Obama speaking at Notre Dame has been an absolutely fascinating moment for me and of course, for many others. You can read his speech here. There’s a lot to appreciate here. As mentioned in an earlier post, I respected that Notre Dame invited President Obama. I respect people’s right to disagree and protest. While not the route I would go, I also respected that some students decided to skip their own graduation as if Obama was the creator of abortion. The weekend was filled with people were arrested (like ‘Roe’ of Roe v. Wade), heckling, applause and for some of us, we acknowledged that perhaps there is something to gain from listening to someone who has the opposite view. That spirit can be summed up in Father Jenkins’ introduction.
I find myself wondering about many things in light of all this. First, know that I am pro-life. Second, know that I sympathize with all women who have found themselves to be pregnant and scared. Third, know that it is my conviction that each child deserves the right to be born. Fourth, know that I still respect those who passionately feel otherwise. Fifth, we need to do our part as a Church and a society to come along side the pregnant woman who is struggling with her situation. And this is just the very basic tip of the surface of what we need to do.
When a woman gets pregnant and is either unwed or wed but living at the poverty level, (or any other scenario, young college student, professional working woman, etc.), we have to say more than, “Well you should have thought before ….” or “The right thing is to keep the baby or put the child up for adoption.” I’m not saying the point of that statement is wrong, I’m saying we need to do more. As an adoptive parent, I obviously see the beauty of adoption but I also know that it takes a very special person to go through the pain of putting a baby up. But what about the woman who can’t do that? She wants to keep the baby and if she can’t then, unfortunately abortion becomes her conclusion.

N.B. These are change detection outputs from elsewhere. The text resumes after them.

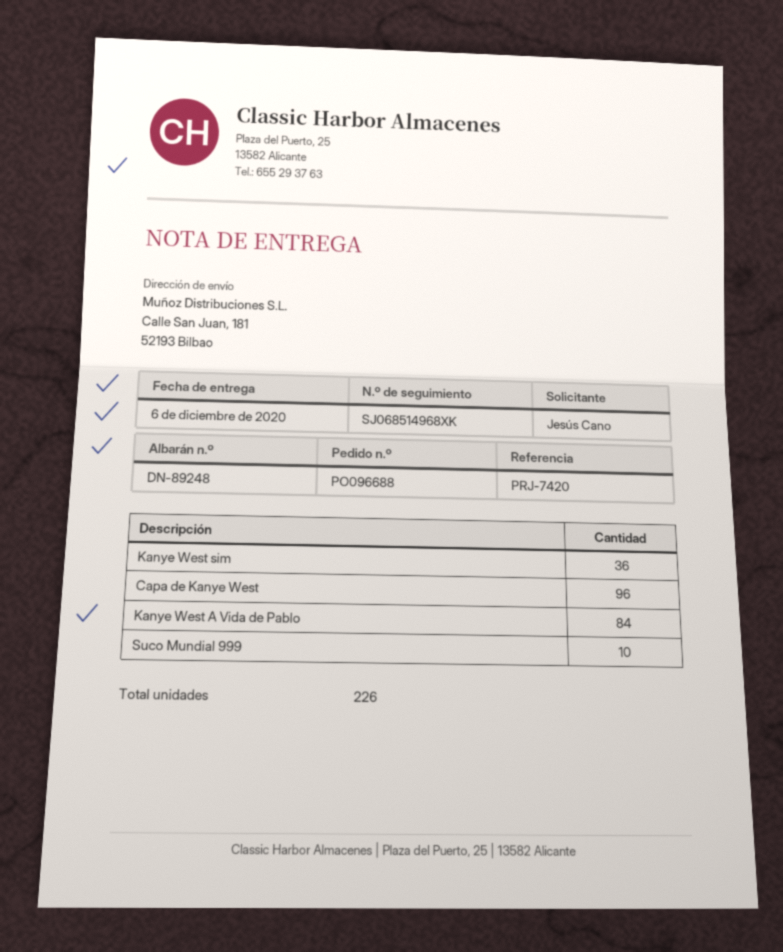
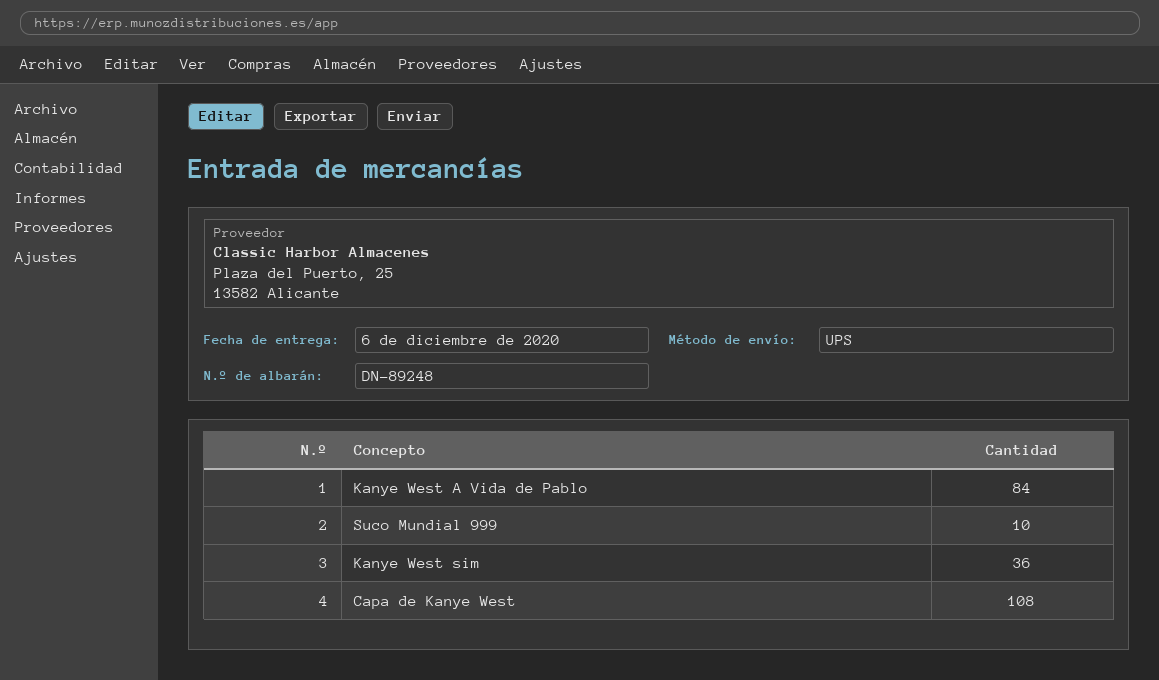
Capa de Kanye West: 96 -> 108

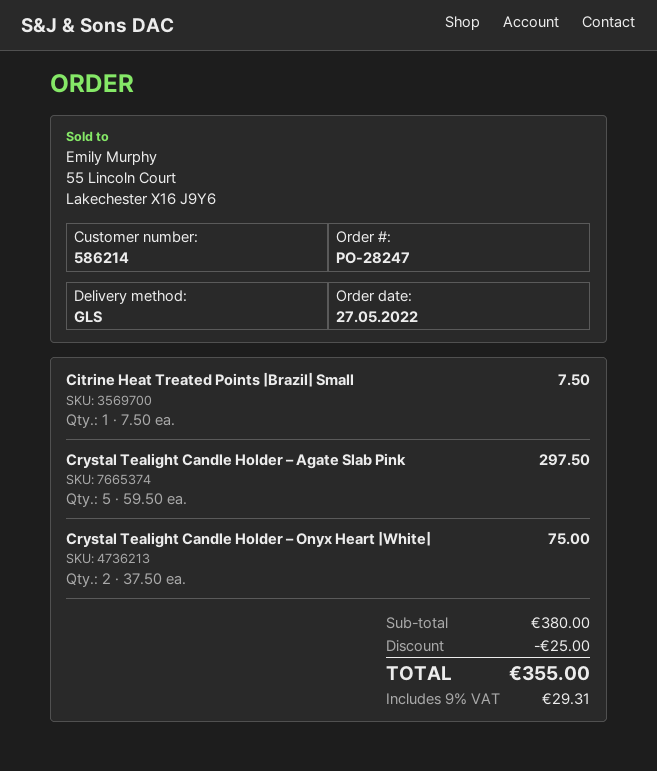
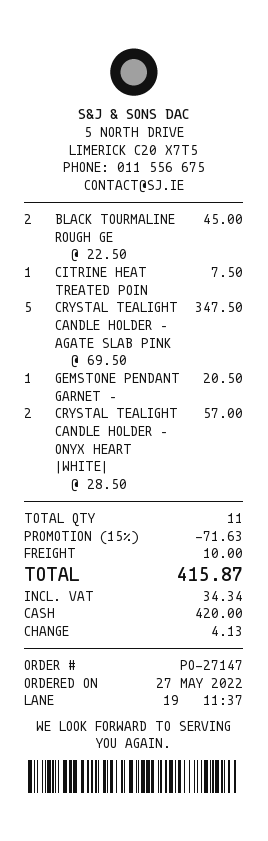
order number: PO-28247 -> PO-27147
Crystal Tealight Candle Holder – Agate Slab Pink: 5 x 59.50 = 297.50 -> 5 x 69.50 = 347.50
Crystal Tealight Candle Holder – Onyx Heart |White|: 2 x 37.50 = 75.00 -> 2 x 28.50 = 57.00
BLACK TOURMALINE ROUGH GE: none -> 2 x 22.50 = 45.00
GEMSTONE PENDANT GARNET –: none -> 1 x 20.50 = 20.50
discount: 25.00 -> 71.63
shipping: none -> 10.00
tax: 29.31 -> 34.34
total: 355.00 -> 415.87

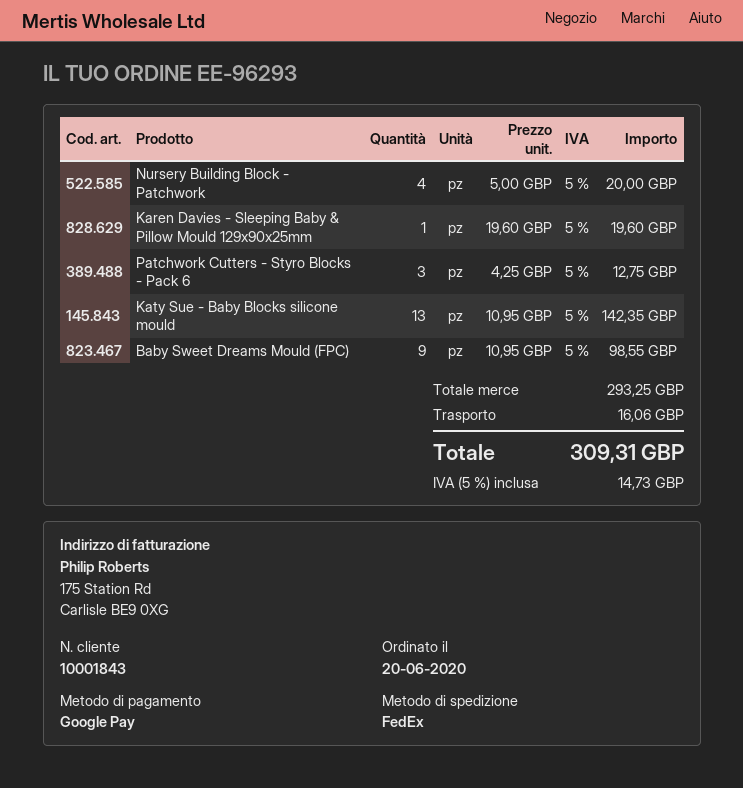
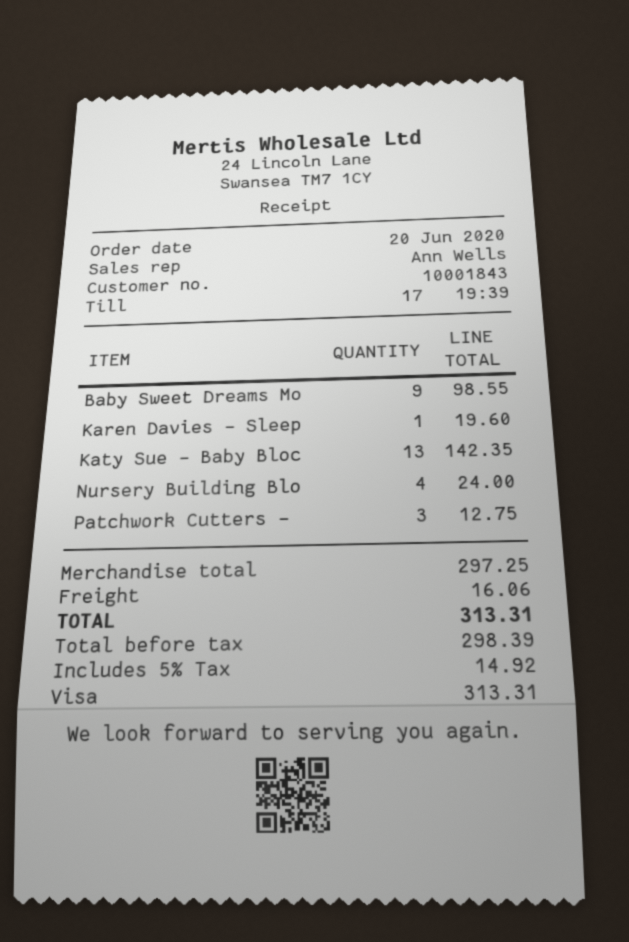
payment method: Google Pay -> Visa
Nursery Building Block - Patchwork: 4 for 20.00 -> 4 for 24.00
subtotal: 293.25 -> 297.25
tax: 5% = 14.73 -> 5% = 14.92
total: 309.31 -> 313.31

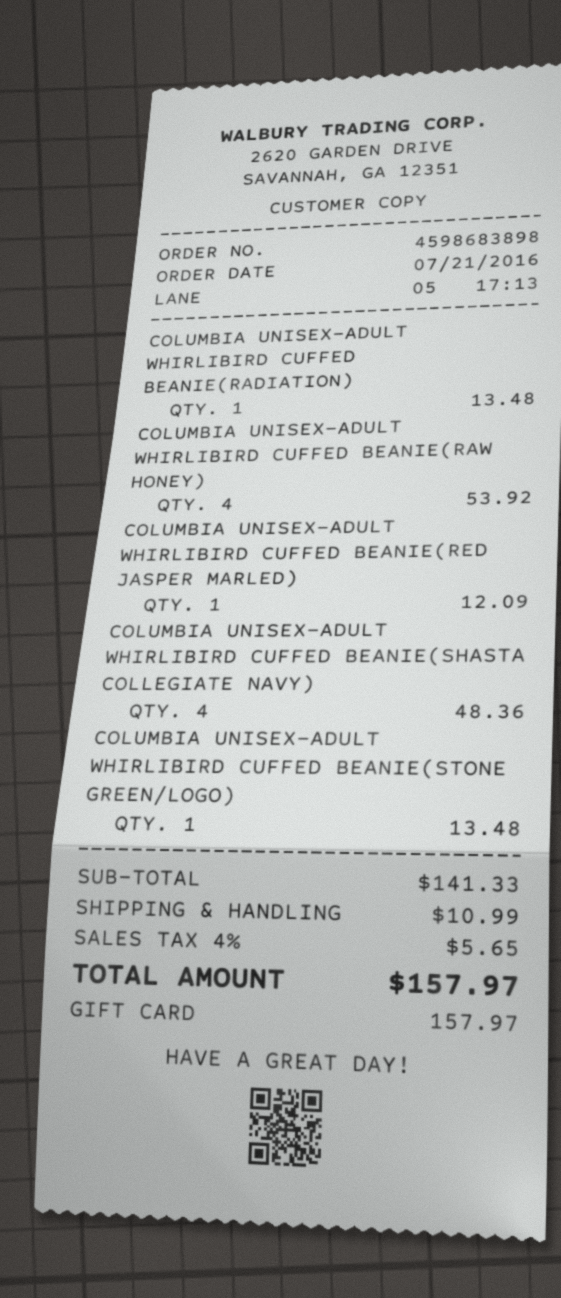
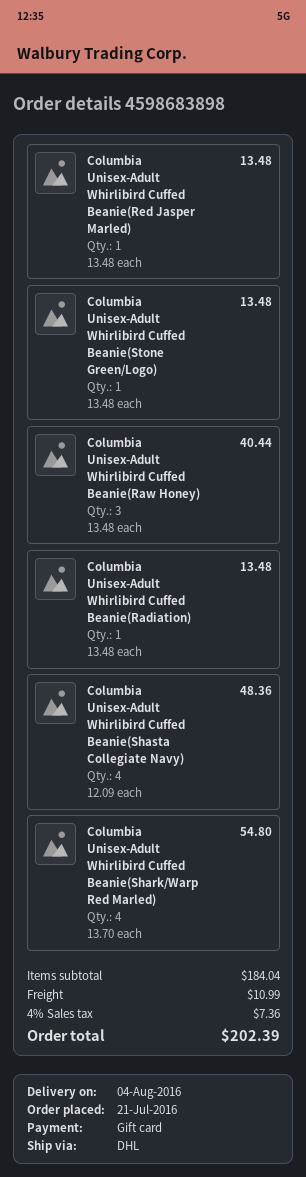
COLUMBIA UNISEX-ADULT WHIRLIBIRD CUFFED BEANIE(RAW HONEY): 4 for 53.92 -> 3 for 40.44
COLUMBIA UNISEX-ADULT WHIRLIBIRD CUFFED BEANIE(RED JASPER MARLED): 1 for 12.09 -> 1 for 13.48
Columbia Unisex-Adult Whirlibird Cuffed Beanie(Shark/Warp Red Marled): none -> 4 for 54.80
subtotal: 141.33 -> 184.04
tax: 4% = 5.65 -> 4% = 7.36
total: 157.97 -> 202.39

If among our chief goals is fewer abortions then we need to work with people like President Obama and others that we swore off as enemies. For years I believed in the teaching I was given that if we changed the culture, abortion would lose its stronghold. While I believe that is a solid theory, it seems we have to do more until it is proven true because I am no longer content in only saying and believing those words. Thus, I have found myself wondering what would happen if the pro-life energies were focused on working with places like Planned Parenthood. I think I can hear some think “What???”
Here’s what the current situation seems to be to me. A Planned Parenthood opens on one side of the street. It is my perception that PP is interested in performing as many abortions as possible (it is a multi-billion dollar business). Eventually a pro-life clinic opens on the other side and of course they compete against one another. Every pregnant woman that enters their respective doors is urged to abort or keep their baby or put the child up for adoption. And here we are.
What if we converted some of our pro-life clinics into free day cares for those like single working mothers (or whomever) exclusively for those referred by Planned Parenthood? While I am not saying that we should not open pro-life clinics or close all of them, what I am speculating is the need to find ways to work with places such as Planned Parenthood. The donations made it to the former pro-life clinic could go to day care workers, and among them could be mothers and a percentage of PP’s profits could be contributed to these day cares and needy homes. Indeed I too see numerous issues that would have to be resolved and a long line of potential abuses but the idea only serves as a start.
Here’s another. What if we as a Church had “Single Mother Sunday” the week after “Sanctity of Life Sunday” Is this glorifying the wrong person? I suppose it depends what you mean by glorifying but I see this very much in tune with the gospel message itself because no matter how I look at it, I am the wrong person. I am grateful for grace. Is what I suggest that different?
What if for every missionary our church supported, we also supported a needy family? The point wouldn’t be too support fewer missionaries, but to help people get on their feet so they don’t repeat the cycle.
What if our Christian counselors offered free counseling for every woman who had an abortion or for those who struggled with the decision, kept the child and trying to figure out the next step?
I could probably go on but my point to my fellow evangelicals is this – can we not work together to reduce the number of abortions? Most of these suggestions have a financial commitment behind them, but I think they also have a mercy, caring element as well. Would that not change culture? I argue that it would do more than our current strategies.